As for the liquor cocoa, Dadd warns me that “it will be very bitter and astringent,” just as I drop a blob of the stuff in my mouth. No kidding – it’s like trying to contain a petro-chemical leak with my tongue. I am baffled and outraged that the European Union recently planned to standardise chocolate so that UK confectionery would contain less milk and more of this strange fossil muck.

“We beat them on that, basically,” says Bilsborough. “It was one of those chocolatey issues that affects the whole industry. We sat down with Mars and Nestle and we managed to convince the EU that we should be celebrating the differences in our chocolate. The idea of one single Euro recipe was just ridiculous.” Aside from these united “chocolatey-issues”, he says Cadbury maintains a “friendly rivalry” with the competition. But what about industrial espionage? Didn’t Willy Wonka became so eccentric precisely because of a (justified) fear that rival confectioners such as Mr Slugworth would steal his recipes? Bilsborough thinks the modern possibility unlikely.

“There’s room for everyone now, I think. And if someone came to us with underhand information about a rival, we wouldn’t use it.” If the enemy did send chocolate spies, of course, they would want to see the inventing room, which looks almost the way Roald Dahl pictured it. In here, the machines have names like the Petzholdt Conche Nibbler, and Project Smile is well under way. And there is something in the corner, some monumental shape hidden under a thin sheet. Adam Harris pulls back the veil, and I stand agog . Beneath lies the Frankenstein’s monster of chocolate bars, a grotesquely enlarged block of Dairy Milk, each gigantic, delicious chunk bigger than a human head.

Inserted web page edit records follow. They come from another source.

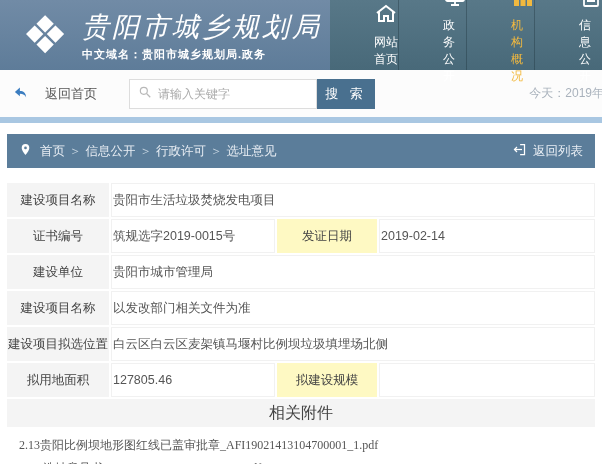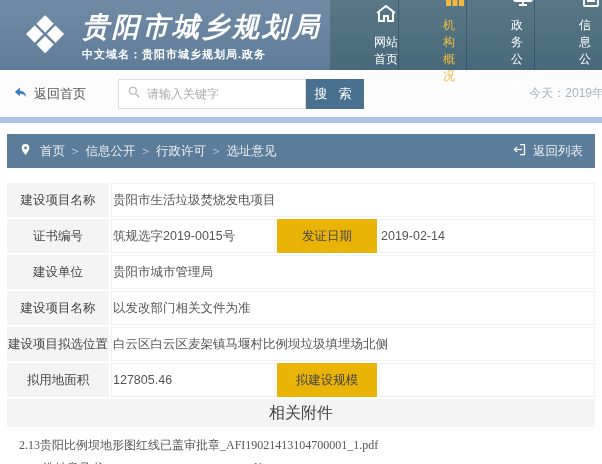--- a/index.html
+++ b/index.html
@@ -12,7 +12,7 @@
     display:flex; align-items:center; padding-left:16px; }
   .logo { color:#fff; font-size:52px; line-height:58px; width:58px; text-align:center; }
   .title-block { margin-left:8px; color:#fff; }
-  .site-title { font-family:"Liberation Serif", serif; font-style:italic; font-weight:bold;
+  .site-title { font-family:"Liberation Serif", serif; font-style:italic; font-weight:normal;
     font-size:27px; letter-spacing:3px; white-space:nowrap; }
   .site-subtitle { font-size:11px; font-weight:bold; margin-top:2px; letter-spacing:1px; }
   .nav { width:272px; display:flex; background:#4a6b7c; }

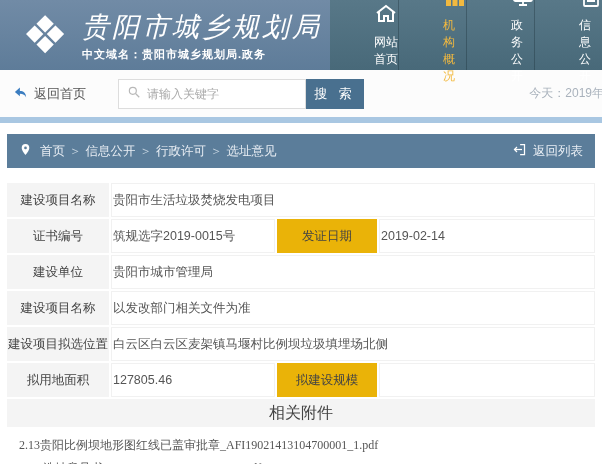--- a/index.html
+++ b/index.html
@@ -82,16 +82,6 @@
       </span>
       <span>网站首页</span>
     </div>
-    <div class="nav-tab active">
-      <span>
-        <svg viewBox="0 0 24 24" fill="currentColor">
-          <rect x="3" y="4" width="5" height="17"></rect>
-            <rect x="9.5" y="3" width="5" height="18"></rect>
-            <rect x="16" y="4" width="5" height="17"></rect>
-        </svg>
-      </span>
-      <span>机构概况</span>
-    </div>
     <div class="nav-tab">
       <span>
         <svg viewBox="0 0 24 24" fill="none" stroke="currentColor" stroke-width="1.8">
@@ -102,6 +92,16 @@
         </svg>
       </span>
       <span>政务公开</span>
+    </div>
+    <div class="nav-tab active">
+      <span>
+        <svg viewBox="0 0 24 24" fill="currentColor">
+          <rect x="3" y="4" width="5" height="17"></rect>
+            <rect x="9.5" y="3" width="5" height="18"></rect>
+            <rect x="16" y="4" width="5" height="17"></rect>
+        </svg>
+      </span>
+      <span>机构概况</span>
     </div>
     <div class="nav-tab">
       <span>

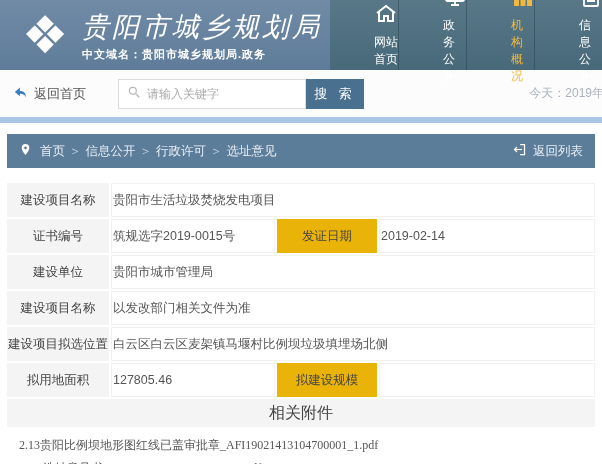--- a/index.html
+++ b/index.html
@@ -27,7 +27,7 @@
   
   .toolbar { height:47px; background:#fcfcfc; display:flex; align-items:center;
     padding:0 12px; }
-  .back-home { display:flex; align-items:center; gap:5px; color:#555; font-size:13px;
+  .back-home { display:flex; align-items:center; gap:16px; color:#555; font-size:13px;
     cursor:pointer; }
   .search-box { margin-left:32px; width:188px; height:30px; background:#fff;
     border:1px solid #ddd; display:flex; align-items:center; padding:0 8px; gap:6px; }

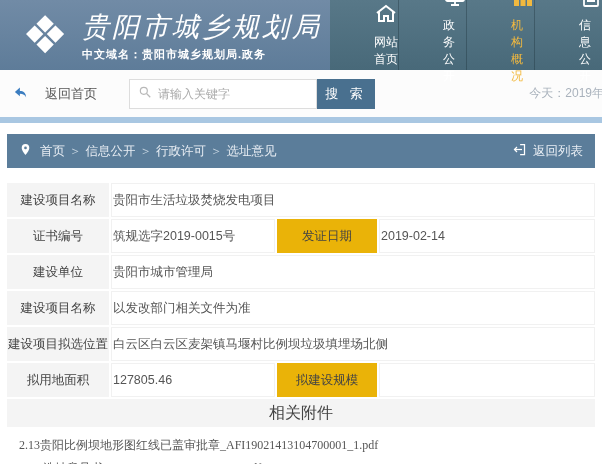--- a/index.html
+++ b/index.html
@@ -52,7 +52,7 @@
   .trow { display:flex; gap:2px; margin-bottom:2px; }
   .cell { height:34px; display:flex; align-items:center; font-size:12.5px; }
   .cell-label { width:102px; background:#f4f4f4; justify-content:center; color:#444; flex-shrink:0; }
-  .cell-label2 { width:100px; background:#eab308; justify-content:center; color:#444; flex-shrink:0; }
+  .cell-label2 { width:100px; background:#fef9c3; justify-content:center; color:#444; flex-shrink:0; }
   .cell-value { flex:1; background:#fff; border:1px solid #f1f1f1; padding-left:1px; color:#555; }
   .cell-value2 { width:216px; flex:none; }
   .attach-header { height:28px; background:#f4f4f4; display:flex; align-items:center;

Apparently Harris and his fellow Oompa Loompa singers have just made it for a charity event. They’re amused by my wonderstruck reaction, but they’ve seen it before. “We get like that ourselves sometimes,” says Harris. “Chocolate’s a funny thing really. You never get sick of working with it, and people never stop eating it or getting excited about it. That’s why this is a good job.”